(Records drawn from a dataset)

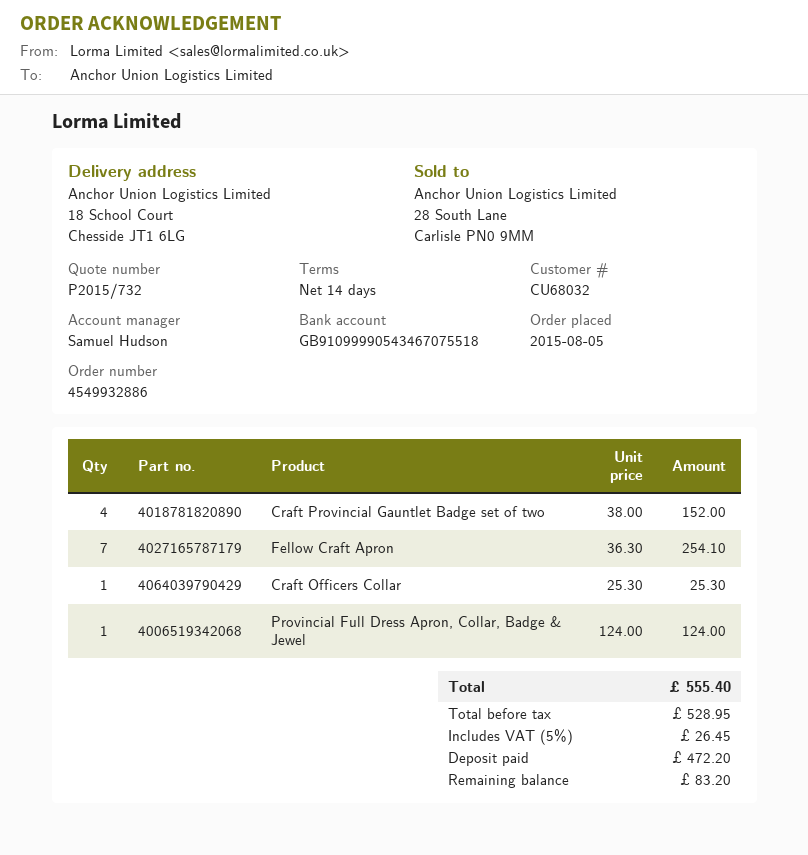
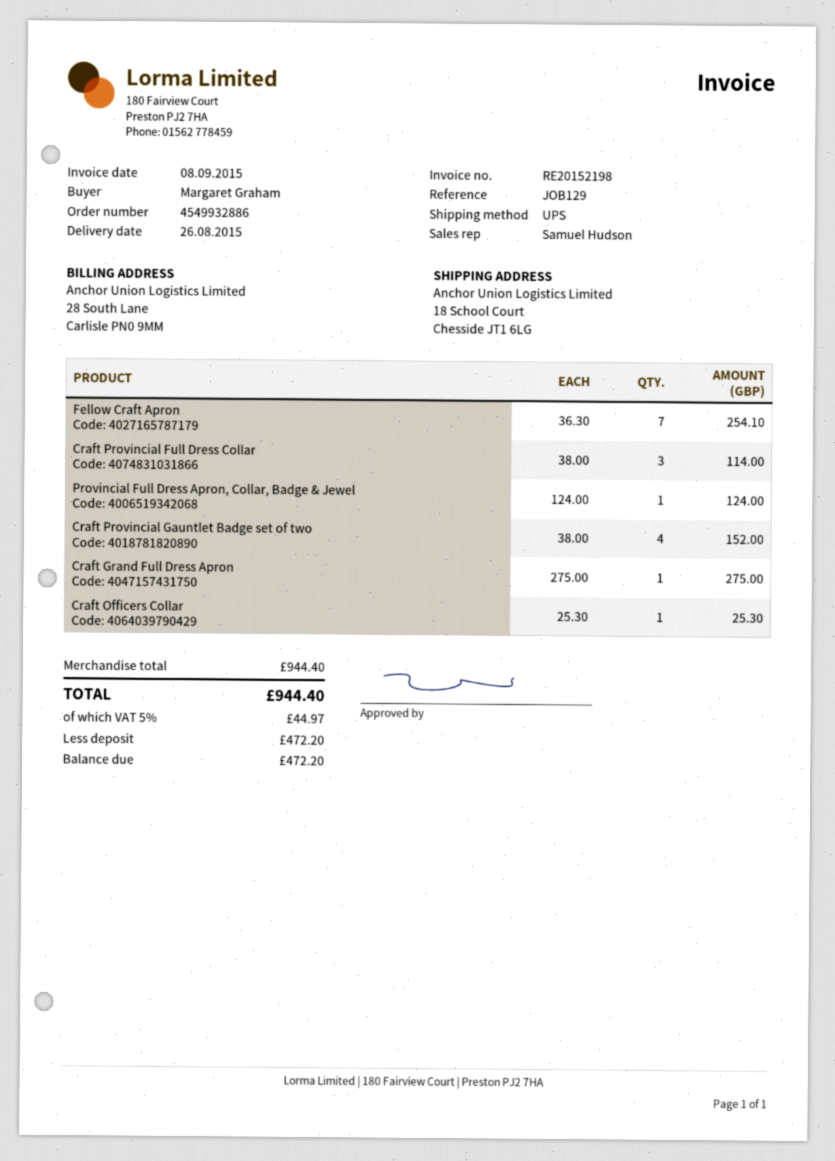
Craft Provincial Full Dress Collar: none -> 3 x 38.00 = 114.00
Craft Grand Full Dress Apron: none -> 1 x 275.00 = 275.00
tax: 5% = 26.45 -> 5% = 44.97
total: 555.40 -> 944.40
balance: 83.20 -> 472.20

---

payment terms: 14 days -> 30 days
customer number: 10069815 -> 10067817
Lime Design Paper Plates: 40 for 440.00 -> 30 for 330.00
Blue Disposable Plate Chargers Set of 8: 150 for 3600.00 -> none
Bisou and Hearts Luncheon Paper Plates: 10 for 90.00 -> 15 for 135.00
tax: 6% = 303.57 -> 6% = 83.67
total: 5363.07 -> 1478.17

Assignment — When a line above contains the string "Paper", copy that line.

Solution below —
Lime Design Paper Plates: 40 for 440.00 -> 30 for 330.00
Bisou and Hearts Luncheon Paper Plates: 10 for 90.00 -> 15 for 135.00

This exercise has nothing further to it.